Looks like there is a registration you can fax in also:

http://www.extremeautofest.com/images/pdf/EAF_REG2015v4-ANAHEIM.pdf

I checked with Jim, and he said you can also register at the gate. What I would suggest is to call (619) 407-4180 and find out *how to register for the car audio competition* because Autofest called one of the folks in my pre-reg group saying that they think they'll sell out the general portion, but the MECA portion should still have spots available.

For those competing, please take note of the "load-in" instructions below. If you are thinking of getting there on Saturday at 3pm, you'll be too late!

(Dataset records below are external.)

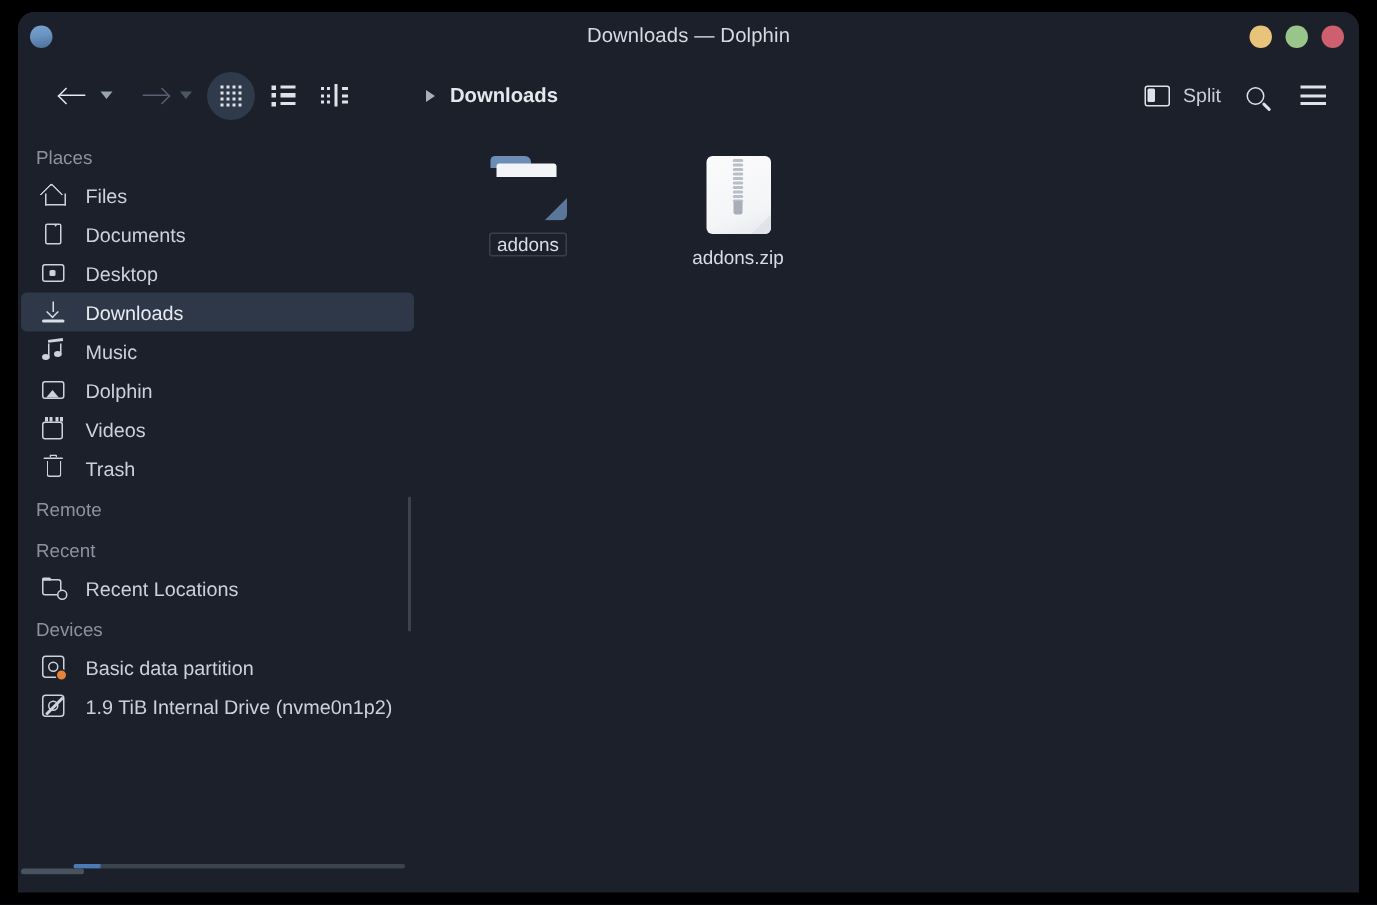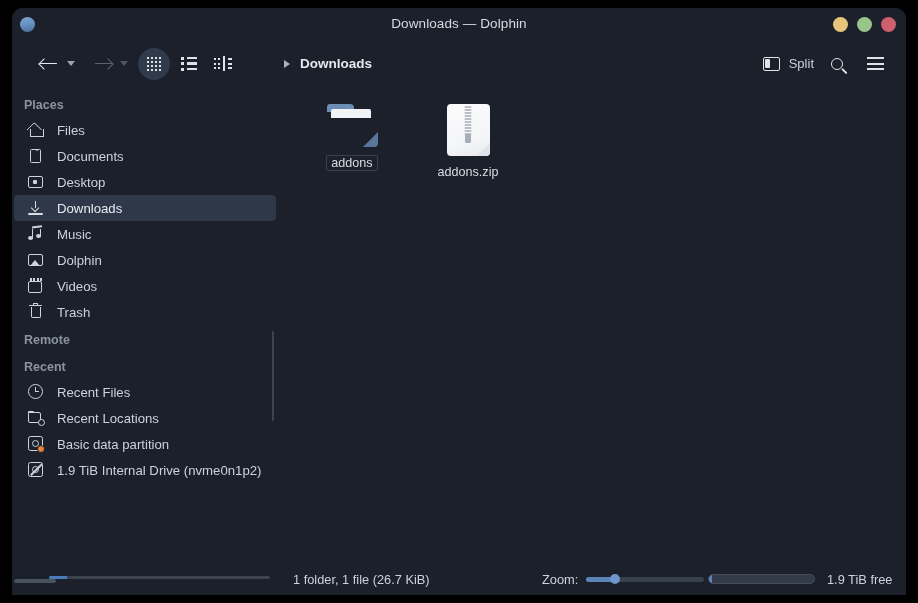--- a/index.html
+++ b/index.html
@@ -199,21 +199,20 @@
     position: relative;
     width: 264px;
     background: #1b202a;
     padding-top: 4px;
     overflow: hidden;
   }
   .sb-group {
     font-size: 12.5px;
     color: #8b93a1;
     padding: 8px 0 5px 12px;
-    font-weight: bold;
   }
   .sb-item {
     display: flex;
     align-items: center;
     gap: 12px;
     height: 26px;
     padding-left: 14px;
     margin: 0 0 0 2px;
     border-radius: 4px;
     color: #ccd2db;
@@ -405,21 +404,21 @@
 
   
   #mainview {
     flex: 1;
     position: relative;
     background: #1b202a;
     padding: 12px 0 0 0;
   }
   #file-grid {
     display: flex;
-    gap: 36px;
+    gap: 60px;
     padding-left: 36px;
     padding-top: 6px;
   }
   .file-cell {
     width: 80px;
     display: flex;
     flex-direction: column;
     align-items: center;
     gap: 8px;
   }
@@ -767,38 +766,33 @@
             </div>
         </div>
         <span class="sb-label">Trash</span>
       </div>
 
       <div class="sb-group">Remote</div>
 
 
       <div class="sb-group">Recent</div>
 
-      <div class="sb-item">
-        <div class="sb-icon">
-            <div class="ic-clock"></div>
-          </div>
-        <span class="sb-label">Recent Files</span>
-      </div>
 
       <div class="sb-item">
         <div class="sb-icon">
           <div class="ic-folderclock">
               <span class="tab"></span>
               <span class="fd"></span>
               <span class="ck"></span>
             </div>
         </div>
         <span class="sb-label">Recent Locations</span>
       </div>
 
+      <div class="sb-group">Devices</div>
 
       <div class="sb-item">
         <div class="sb-icon">
           <div class="ic-disk">
               <span class="badge-warn"></span>
             </div>
         </div>
         <span class="sb-label">Basic data partition</span>
       </div>
 
@@ -847,32 +841,14 @@
             <span class="zippull"></span>
             <span class="zipfold"></span>
           </div>
           <div class="file-label">addons.zip</div>
         </div>
 
       </div>
     </div>
   </div>
 
-  <div id="statusbar">
-    <div id="status-count">1 folder, 1 file (26.7 KiB)</div>
-
-    <div id="zoom-group">
-      <span id="zoom-label">Zoom:</span>
-      <div id="zoom-slider">
-        <div id="zoom-fill" style="width: 24%;"></div>
-        <div id="zoom-handle" style="left: 24%;"></div>
-      </div>
-    </div>
-
-    <div id="free-group">
-      <div id="free-bar">
-        <div id="free-fill" style="width: 3%;"></div>
-      </div>
-      <span id="free-text">1.9 TiB free</span>
-    </div>
-  </div>
 
 </div>
 
 </body></html>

http://www.extremeautofest.com/images/pdf/EAF_Anaheim_Move_in_2015.pdf


----------



## XSIV SPL (Jun 24, 2014)

I'm in...

Problems with the site right now, and can't quote... Please add me...


----------



## Golden Ear (Oct 14, 2012)

Thanks for adding me, Richard!

I'm looking forward to seeing you all again! This should be a fun one.


----------



## papasin (Jan 24, 2011)

XSIV SPL said:


> I'm in...
> 
> Problems with the site right now, and can't quote... Please add me...

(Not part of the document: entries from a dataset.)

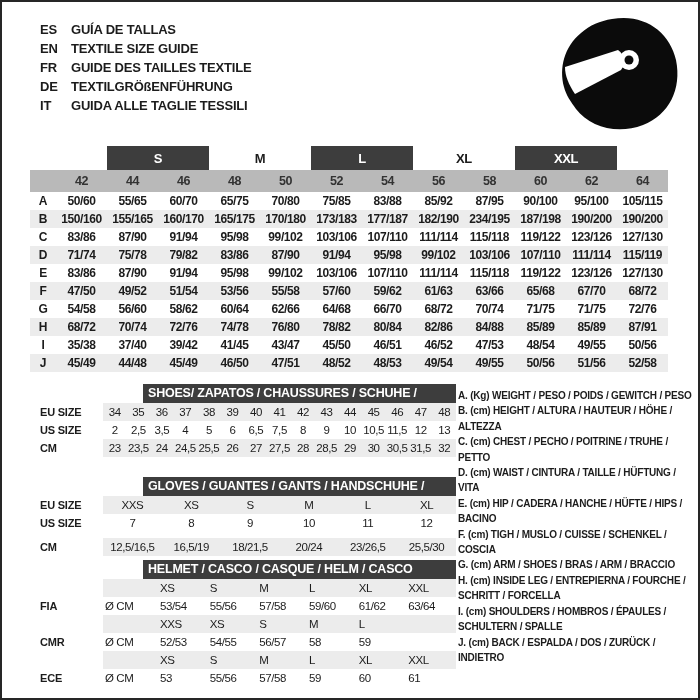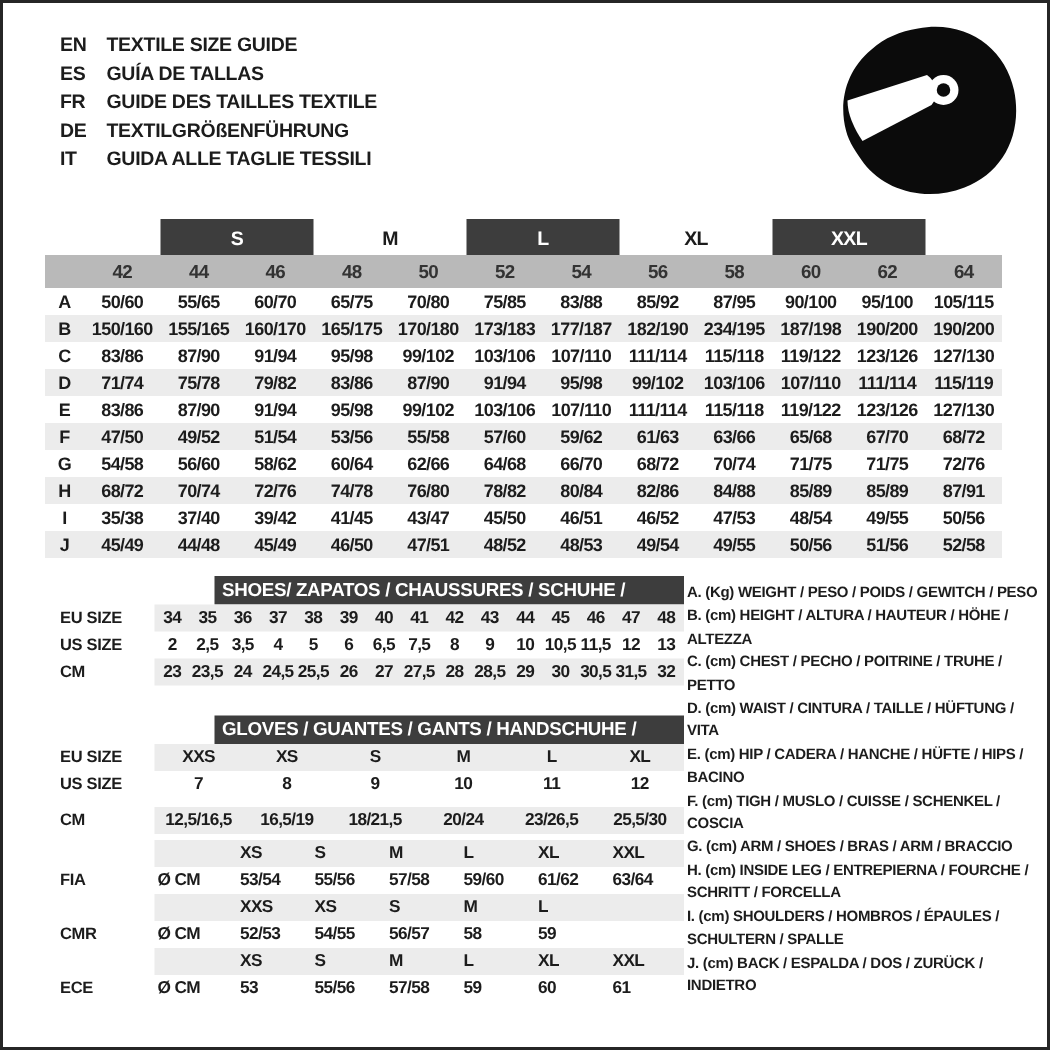--- a/index.html
+++ b/index.html
@@ -28,21 +28,21 @@
   .trow.stripe{background:#ececec;}
 
   
   .bottom-left{position:absolute;left:40px;top:384px;width:416px;}
   .sec-bar-row{display:grid;grid-template-columns:63px 1fr;gap:40px;}
   .sec-bar{background:#3d3d3d;color:#ffffff;height:19px;line-height:19px;
            font-size:12.5px;font-weight:700;letter-spacing:-0.2px;padding-left:5px;}
   .sec-row{display:grid;grid-template-columns:63px 1fr;align-items:center;}
   .sec-lbl{font-size:11px;font-weight:700;letter-spacing:-0.2px;}
   .cells{display:grid;height:18px;align-items:center;text-align:center;
-         font-size:11.5px;font-weight:700;letter-spacing:-0.4px;}
+         font-size:11.5px;font-weight:400;letter-spacing:-0.4px;}
   .cells.gray{background:#ececec;}
   .cells.c15{grid-template-columns:repeat(15,1fr);}
   .cells.c6{grid-template-columns:repeat(6,1fr);}
   .cells.helm{grid-template-columns:55px repeat(6,1fr);text-align:left;}
   .cells.helm span{padding-left:2px;}
   #shoesTable{margin-bottom:20px;}
   #glovesTable{margin-bottom:4px;}
   .gap-top{margin-top:6px;}
   .row18{height:18px;}
 
@@ -50,26 +50,26 @@
   #legend{position:absolute;left:458px;top:388px;width:236px;
           font-size:10px;font-weight:700;line-height:15.4px;letter-spacing:-0.2px;}
 </style>
 </head>
 <body>
 
 <div class="frame"></div>
 
 <div class="langs">
   <div class="lang-row">
+    <span class="lang-code">ES</span>
+    <span>GUÍA DE TALLAS</span>
+  </div>
+  <div class="lang-row">
     <span class="lang-code">EN</span>
     <span>TEXTILE SIZE GUIDE</span>
-  </div>
-  <div class="lang-row">
-    <span class="lang-code">ES</span>
-    <span>GUÍA DE TALLAS</span>
   </div>
   <div class="lang-row">
     <span class="lang-code">FR</span>
     <span>GUIDE DES TAILLES TEXTILE</span>
   </div>
   <div class="lang-row">
     <span class="lang-code">DE</span>
     <span>TEXTILGRÖßENFÜHRUNG</span>
   </div>
   <div class="lang-row">
@@ -364,20 +364,21 @@
           <span>18/21,5</span>
           <span>20/24</span>
           <span>23/26,5</span>
           <span>25,5/30</span>
         </div>
       </div>
     </section>
   <section id="helmetTable">
       <div class="sec-bar-row">
         <div></div>
+        <div class="sec-bar">HELMET / CASCO / CASQUE / HELM / CASCO</div>
       </div>
       <div class="sec-row row18">
         <div class="sec-lbl"></div>
         <div class="cells helm gray">
           <span></span>
           <span>XS</span>
           <span>S</span>
           <span>M</span>
           <span>L</span>
           <span>XL</span>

Done. We're mainly tracking the SQ part on this thread. Just (pre-)register like others, and I think talk to Jim at the show for the other classes/categories as he should have the other scoresheets. I think Daniel from AZ might make the driver over for BOBOS too.


----------



## XSIV SPL (Jun 24, 2014)

papasin said:


> Done. We're mainly tracking the SQ part on this thread. Just (pre-)register like others, and I think talk to Jim at the show for the other classes/categories as he should have the other scoresheets. I think Daniel from AZ might make the driver over for BOBOS too.


Thanks Richard,

I guess I can quote again...

I'm looking forward to seeing Daniel again!

He has a great car (truck)!

I guess BOBOS is ON! 

(Daniel, if you're watching, I'm not losing so many SPL points to you this time around)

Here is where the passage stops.